UNITED STATES
SECURITIES AND EXCHANGE COMMISSION
Washington, D.C. 20549
FORM 8-K
CURRENT REPORT
Pursuant to Section 13 or 15(d)
of the Securities Exchange Act of 1934
Date of Report (Date of earliest event reported): June 13, 2016
ZIMMER BIOMET HOLDINGS, INC.
(Exact name of registrant as specified in its charter)
Delaware | 001-16407 | 13-4151777 | ||
(State or other jurisdiction of incorporation) | (Commission File Number) | (IRS Employer Identification No.) |
345 East Main Street
Warsaw, Indiana 46580
(Address of principal executive offices) (Zip Code)
Registrant’s telephone number, including area code: (574) 267-6131
Not applicable
(Former name or former address, if changed since last report)

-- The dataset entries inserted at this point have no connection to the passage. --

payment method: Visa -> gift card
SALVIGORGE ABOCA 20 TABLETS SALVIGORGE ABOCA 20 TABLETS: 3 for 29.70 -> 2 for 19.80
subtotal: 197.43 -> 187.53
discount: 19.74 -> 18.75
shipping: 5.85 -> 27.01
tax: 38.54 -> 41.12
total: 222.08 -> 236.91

Check the appropriate box below if the Form 8-K filing is intended to simultaneously satisfy the filing obligation of the registrant under any of the following provisions (seeGeneral Instruction A.2. below):
¨ | Written communications pursuant to Rule 425 under the Securities Act (17 CFR 230.425) |
¨ | Soliciting material pursuant to Rule 14a-12 under the Exchange Act (17 CFR 240.14a-12) |
¨ | Pre-commencement communications pursuant to Rule 14d-2(b) under the Exchange Act (17 CFR 240.14d-2(b)) |
¨ | Pre-commencement communications pursuant to Rule 13e-4(c) under the Exchange Act (17 CFR 240.13e-4(c)) |
Item 1.01 | ENTRY INTO A MATERIAL DEFINITIVE AGREEMENT. |
On June 13, 2016, Zimmer Biomet Holdings, Inc. (the “Company”) entered into an underwriting agreement with certain of its stockholders, each affiliates of Kohlberg Kravis Roberts & Co. L.P., The Goldman Sachs Group, Inc. or TPG Global, LLC (the “Selling Stockholders”), and Goldman, Sachs & Co. and J.P. Morgan Securities LLC (the “Underwriters”) relating to the offer and sale by the Selling Stockholders to the Underwriters of an aggregate of 11,116,533 shares of common stock of the Company. The Company will not receive any of the proceeds of the sale of the shares of common stock by the Selling Stockholders. The sale of such shares of common stock by the Selling Stockholders was completed on June 16, 2016.

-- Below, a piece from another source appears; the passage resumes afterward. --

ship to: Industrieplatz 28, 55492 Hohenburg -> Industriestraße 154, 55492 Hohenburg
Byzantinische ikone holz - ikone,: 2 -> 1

The underwriting agreement contains representations and warranties and covenants that are customary for transactions of this type. In addition, the Company has agreed to indemnify the Underwriters against certain liabilities on customary terms.

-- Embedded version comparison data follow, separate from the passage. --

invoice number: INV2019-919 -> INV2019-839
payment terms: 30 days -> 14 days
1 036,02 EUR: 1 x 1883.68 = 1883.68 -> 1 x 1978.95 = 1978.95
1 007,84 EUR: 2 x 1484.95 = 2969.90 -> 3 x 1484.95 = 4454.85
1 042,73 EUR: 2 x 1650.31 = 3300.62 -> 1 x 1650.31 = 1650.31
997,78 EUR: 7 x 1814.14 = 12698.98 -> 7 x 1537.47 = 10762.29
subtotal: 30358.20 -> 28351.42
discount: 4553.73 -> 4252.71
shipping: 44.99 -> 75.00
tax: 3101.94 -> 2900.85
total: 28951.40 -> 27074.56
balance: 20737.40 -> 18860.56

The Underwriters and their respective affiliates have provided in the past to the Company and its affiliates and may provide from time to time in the future certain commercial banking, financial advisory, investment banking, lending and other services for the Company and such affiliates in the ordinary course of their business, for which they have received and may continue to receive customary fees and commissions. Prior to the consummation of the transactions contemplated by the underwriting agreement, the Selling Stockholders collectively held more than 9.3% of the Company’s outstanding shares of common stock. Each Selling Stockholder is also party to the Company’s existing stockholders agreement dated April 24, 2014 and amended March 30, 2015, among the Company, the Selling Stockholders and the other parties thereto (the “Stockholders Agreement”), which among other things had, prior to the offering and sale by the Selling Stockholders of the shares of common stock of the Company described above, permitted the stockholders of the Company party thereto to designate two members of the Company’s board of directors.
The offering of the shares of common stock of the Company by the Selling Stockholders was made pursuant to the Company’s Registration Statement on Form S-3 (Registration No. 333-209390), the prospectus dated February 4, 2016 and the related prospectus supplement dated June 13, 2016.
The foregoing description of the underwriting agreement does not purport to be complete and is qualified in its entirety by reference to the underwriting agreement, which is filed as Exhibit 1.1 hereto and is incorporated herein by reference. The description of the underwriting agreement has been included to provide information regarding its terms. It is not intended to provide any other factual information about the Company. In particular, investors should not rely on the representations, warranties and covenants or any descriptions thereof as characterizations of the actual state of facts or condition of the Company or any of its subsidiaries or affiliates.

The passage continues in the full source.